Top of The input
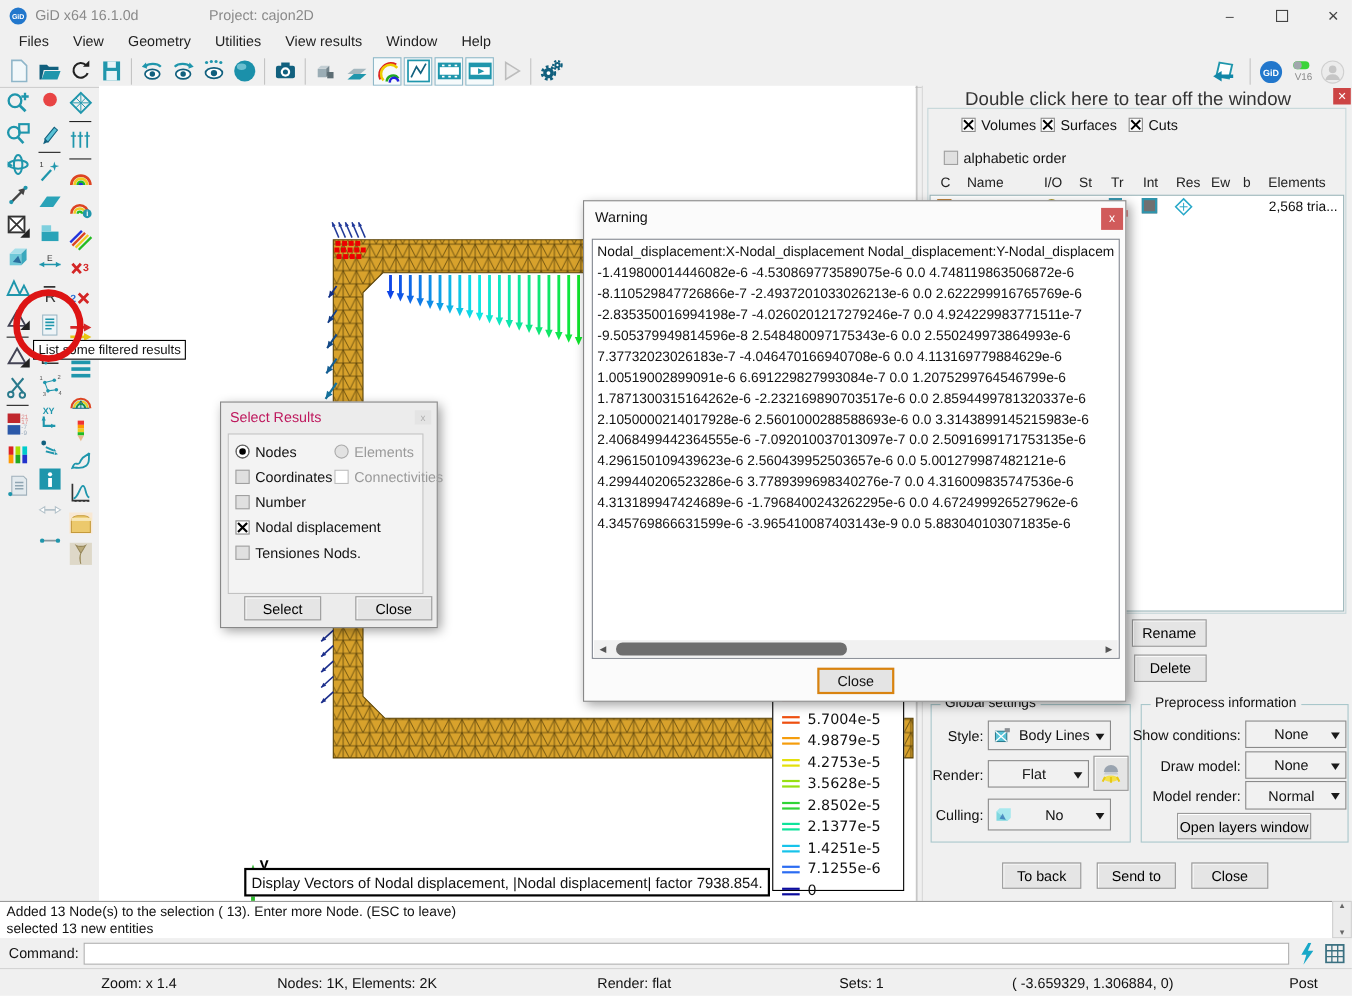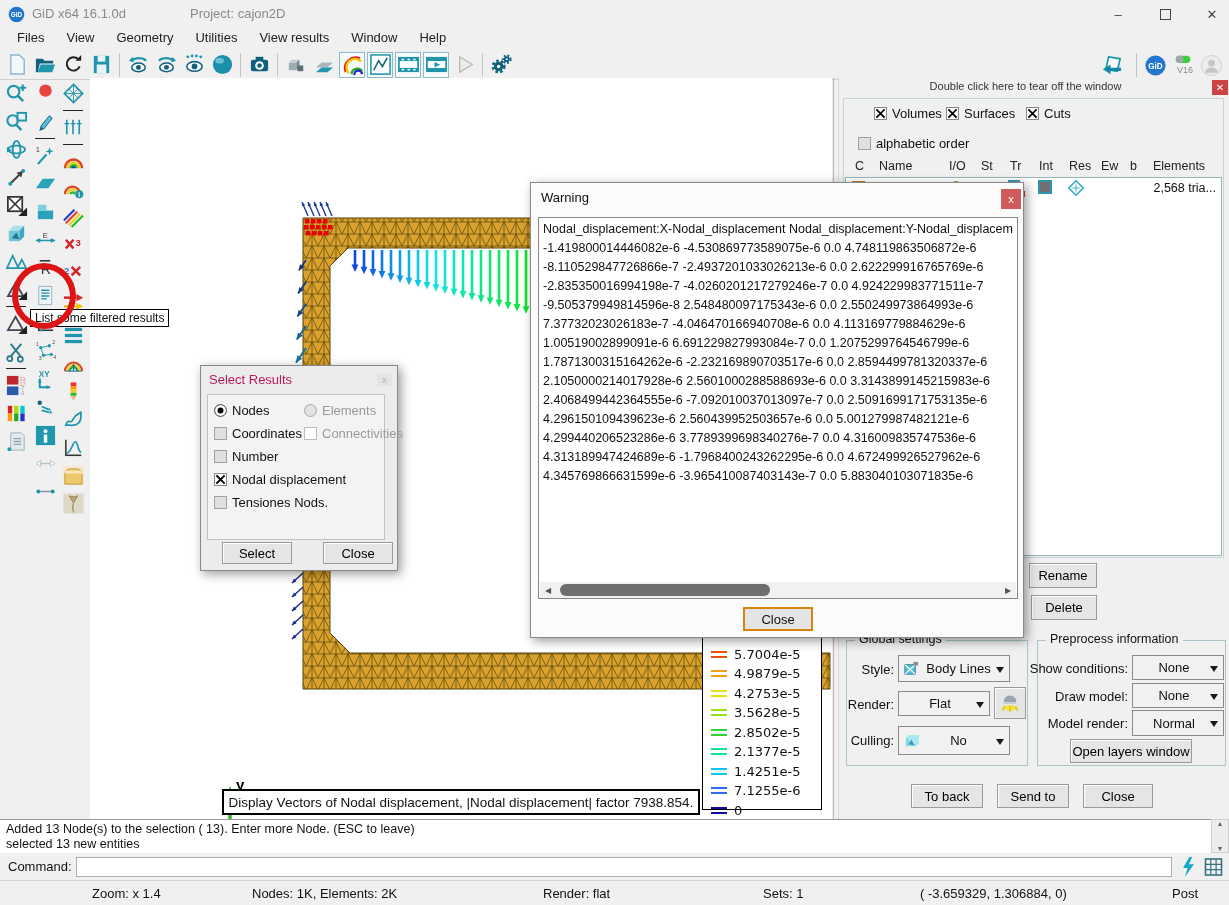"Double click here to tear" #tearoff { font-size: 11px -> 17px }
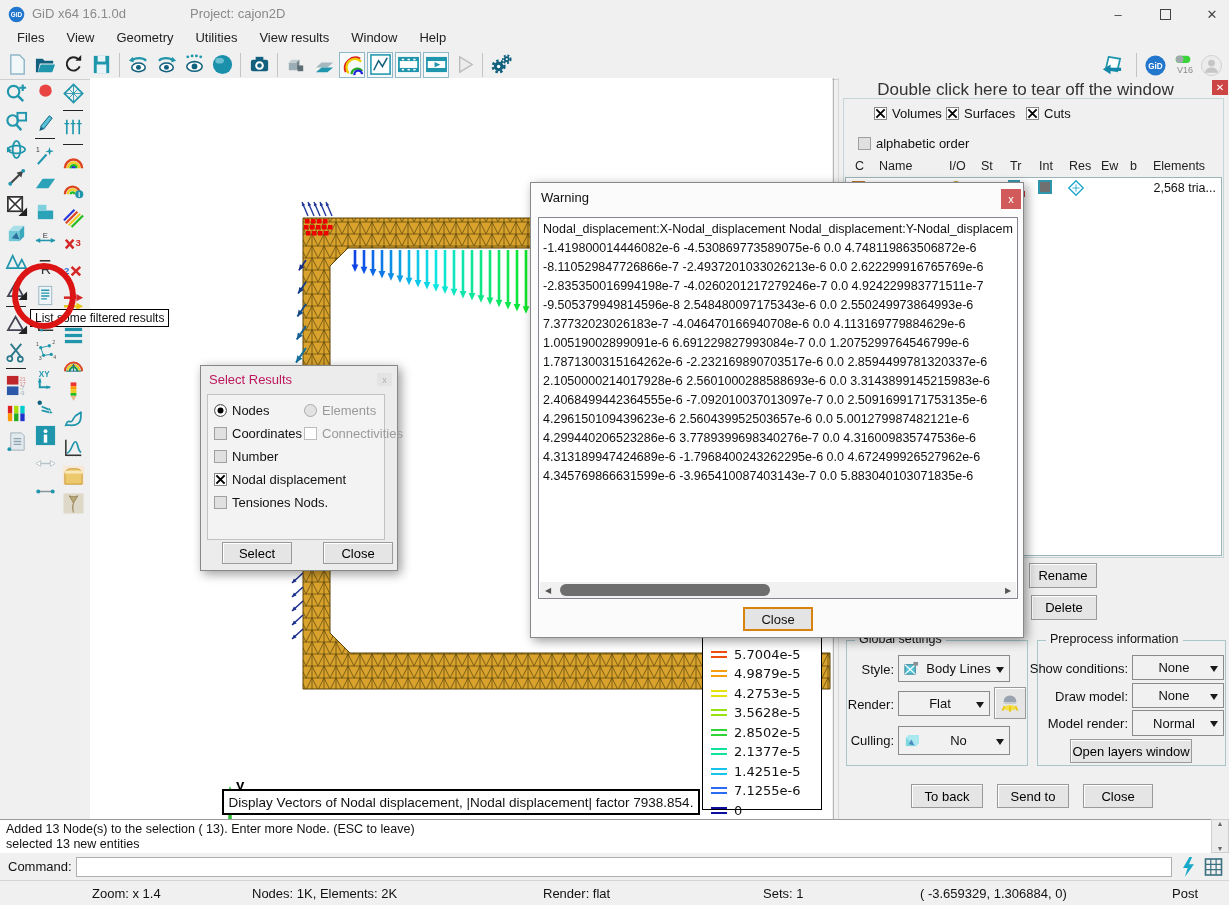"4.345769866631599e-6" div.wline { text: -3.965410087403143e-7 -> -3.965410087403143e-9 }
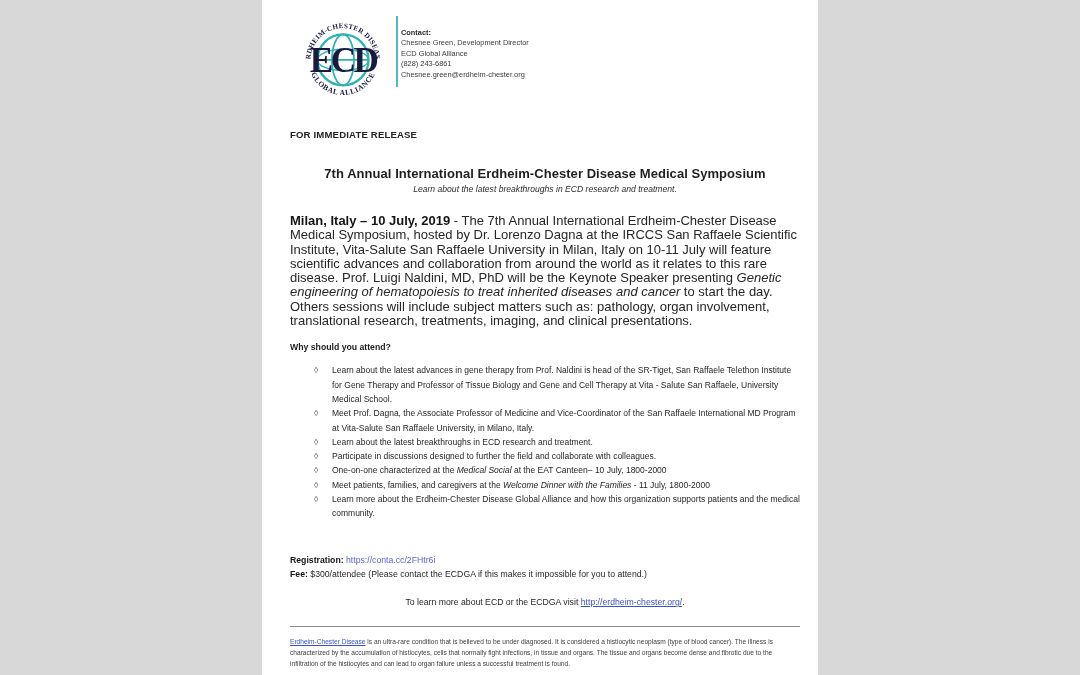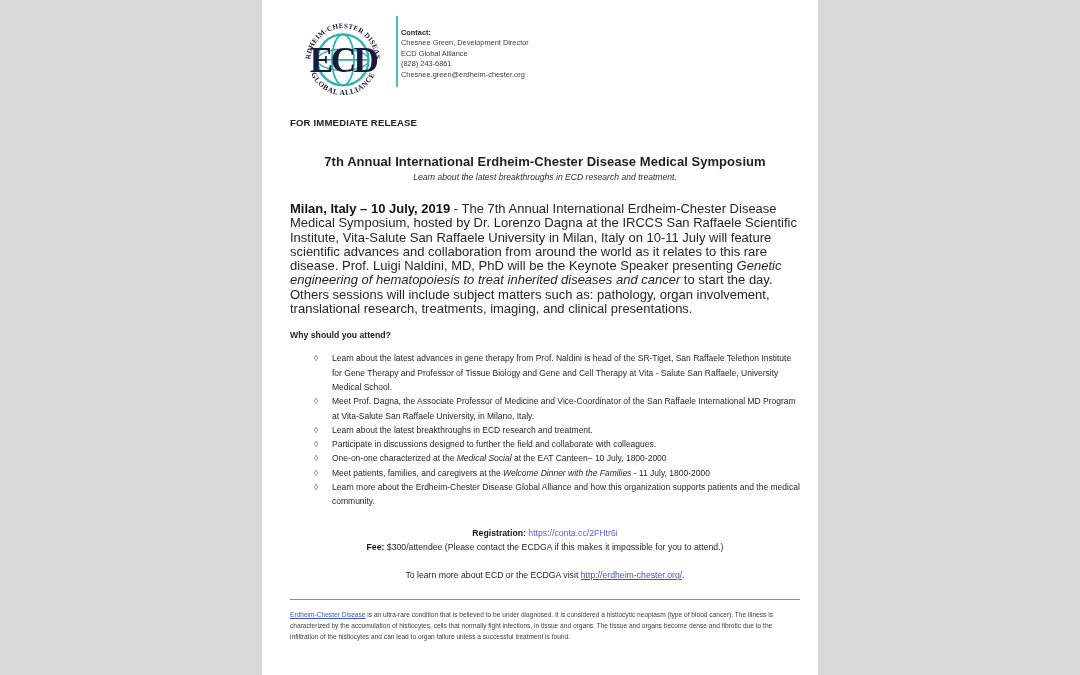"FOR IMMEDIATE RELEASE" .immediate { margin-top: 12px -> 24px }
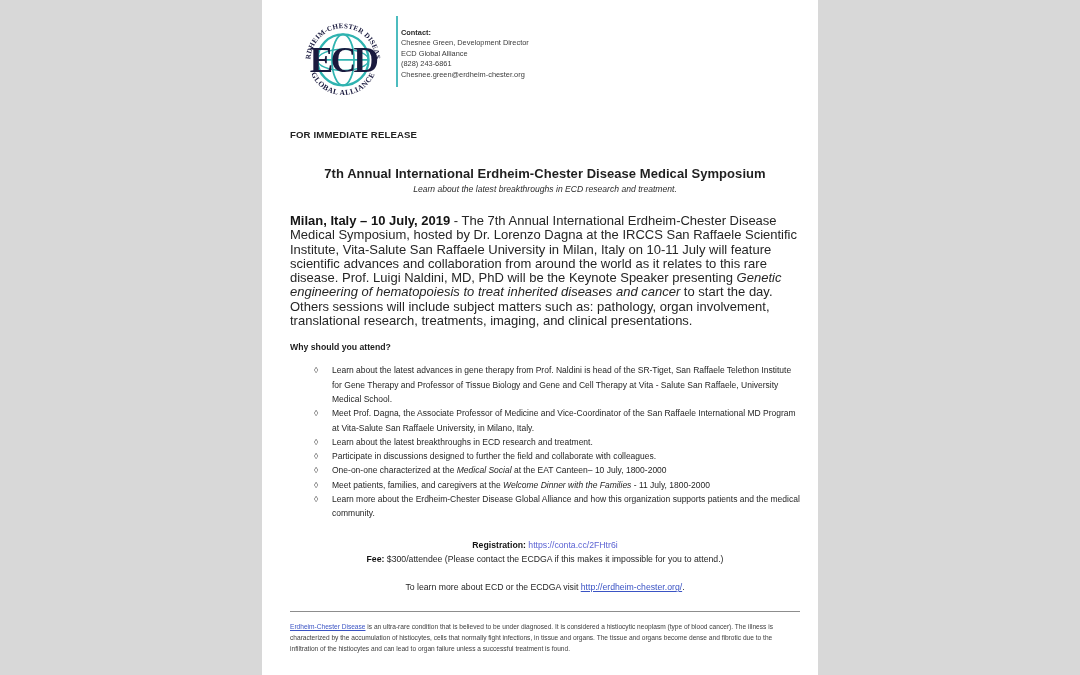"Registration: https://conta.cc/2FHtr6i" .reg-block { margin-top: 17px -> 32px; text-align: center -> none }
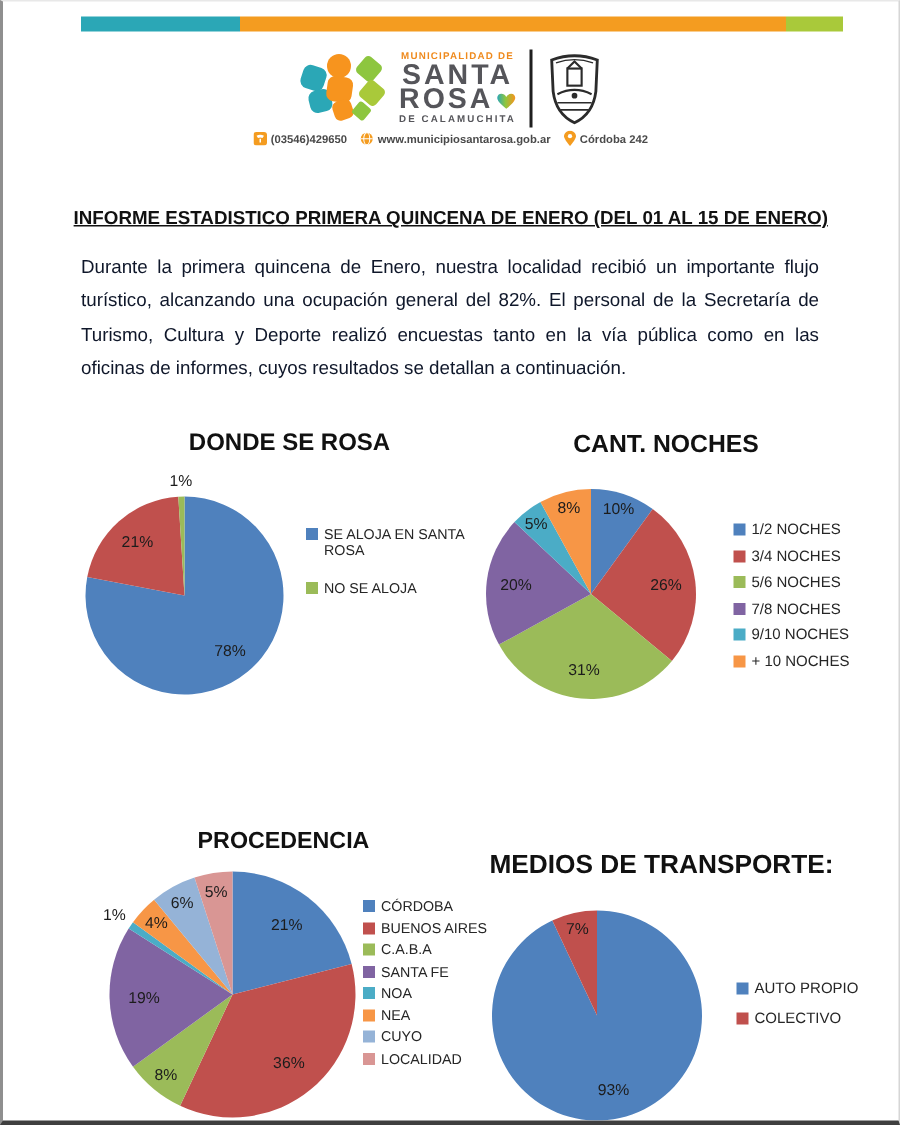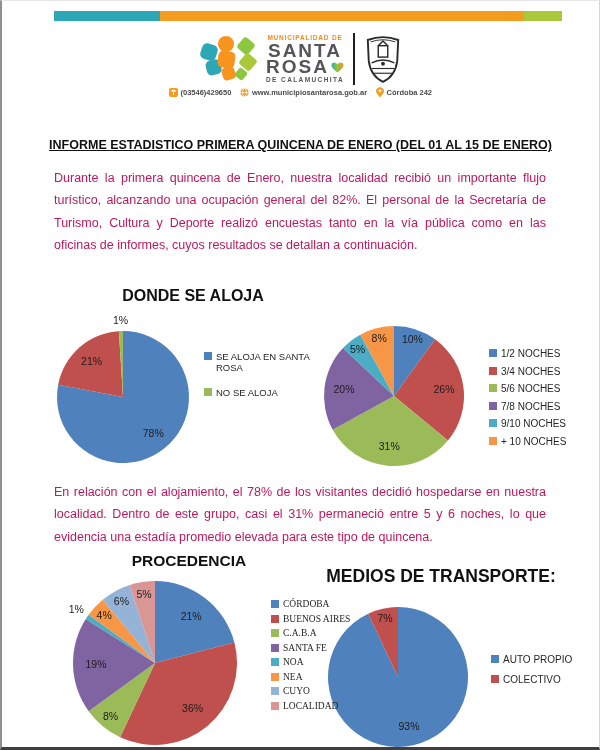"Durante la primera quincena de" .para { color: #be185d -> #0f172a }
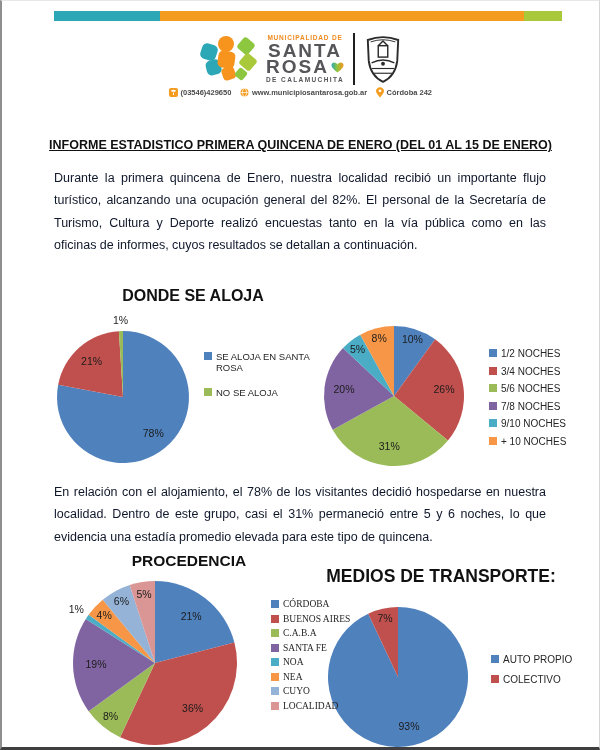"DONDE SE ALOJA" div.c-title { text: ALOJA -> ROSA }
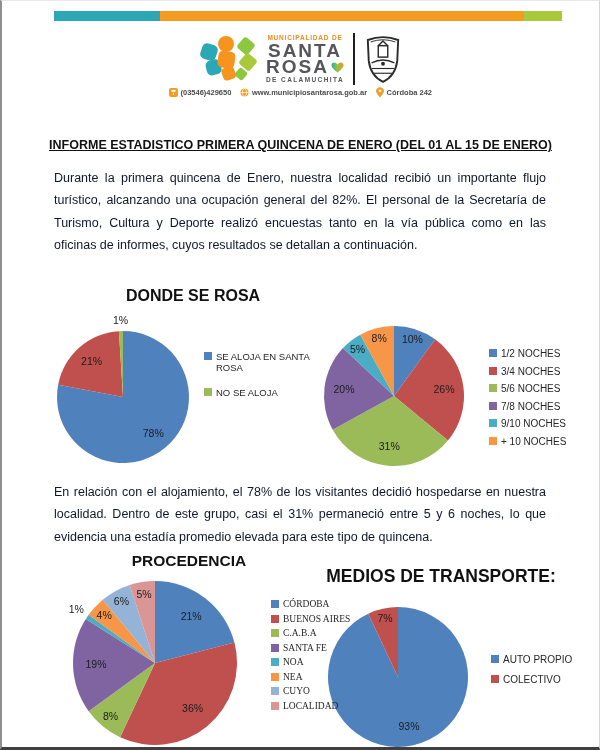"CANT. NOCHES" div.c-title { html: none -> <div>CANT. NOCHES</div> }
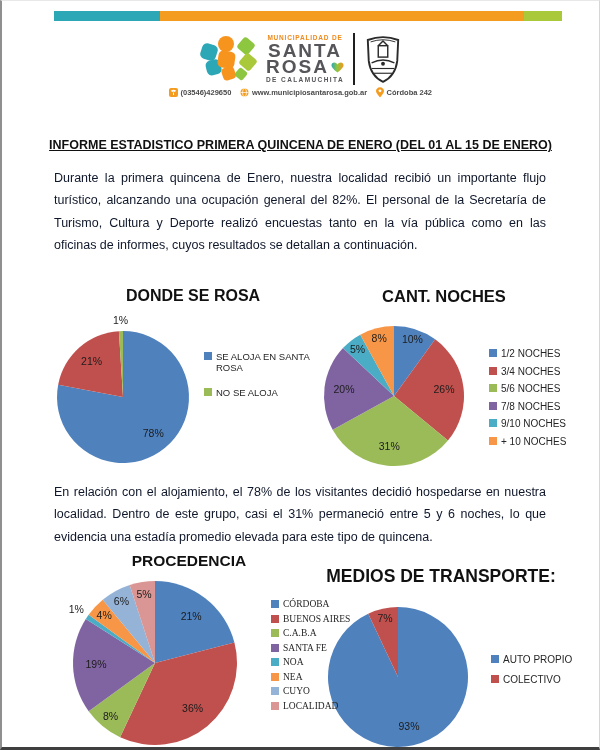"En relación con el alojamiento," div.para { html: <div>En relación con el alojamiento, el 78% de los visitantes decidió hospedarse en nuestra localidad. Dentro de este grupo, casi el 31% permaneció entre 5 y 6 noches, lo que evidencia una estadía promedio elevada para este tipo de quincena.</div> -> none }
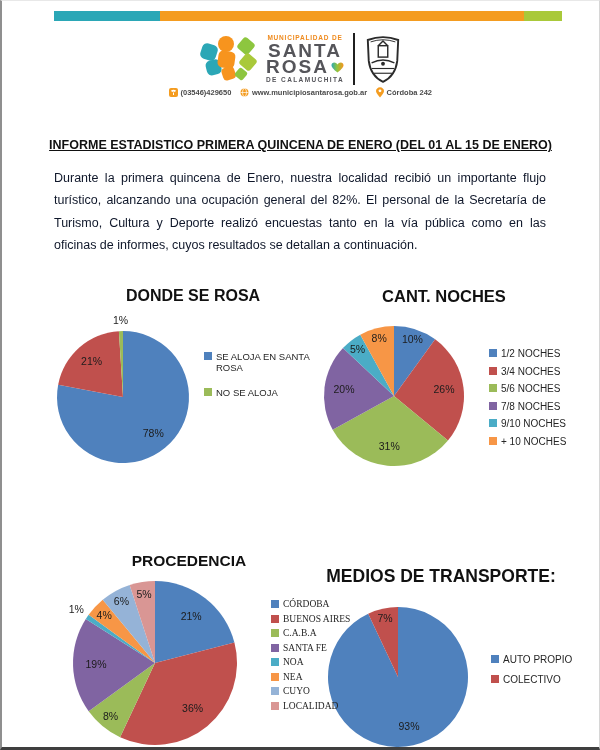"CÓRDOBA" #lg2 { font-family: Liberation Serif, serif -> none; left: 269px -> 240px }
Bottom of The input
◆ Problem ◆
I'd like every record printed exactly, with the pictures left out.

◆ Answer section ◆
"Double click here to tear" #tearoff { font-size: 11px -> 17px }
"4.345769866631599e-6" div.wline { text: -3.965410087403143e-7 -> -3.965410087403143e-9 }
"FOR IMMEDIATE RELEASE" .immediate { margin-top: 12px -> 24px }
"Registration: https://conta.cc/2FHtr6i" .reg-block { margin-top: 17px -> 32px; text-align: center -> none }
"Durante la primera quincena de" .para { color: #be185d -> #0f172a }
"DONDE SE ALOJA" div.c-title { text: ALOJA -> ROSA }
"CANT. NOCHES" div.c-title { html: none -> <div>CANT. NOCHES</div> }
"En relación con el alojamiento," div.para { html: <div>En relación con el alojamiento, el 78% de los visitantes decidió hospedarse en nuestra localidad. Dentro de este grupo, casi el 31% permaneció entre 5 y 6 noches, lo que evidencia una estadía promedio elevada para este tipo de quincena.</div> -> none }
"CÓRDOBA" #lg2 { font-family: Liberation Serif, serif -> none; left: 269px -> 240px }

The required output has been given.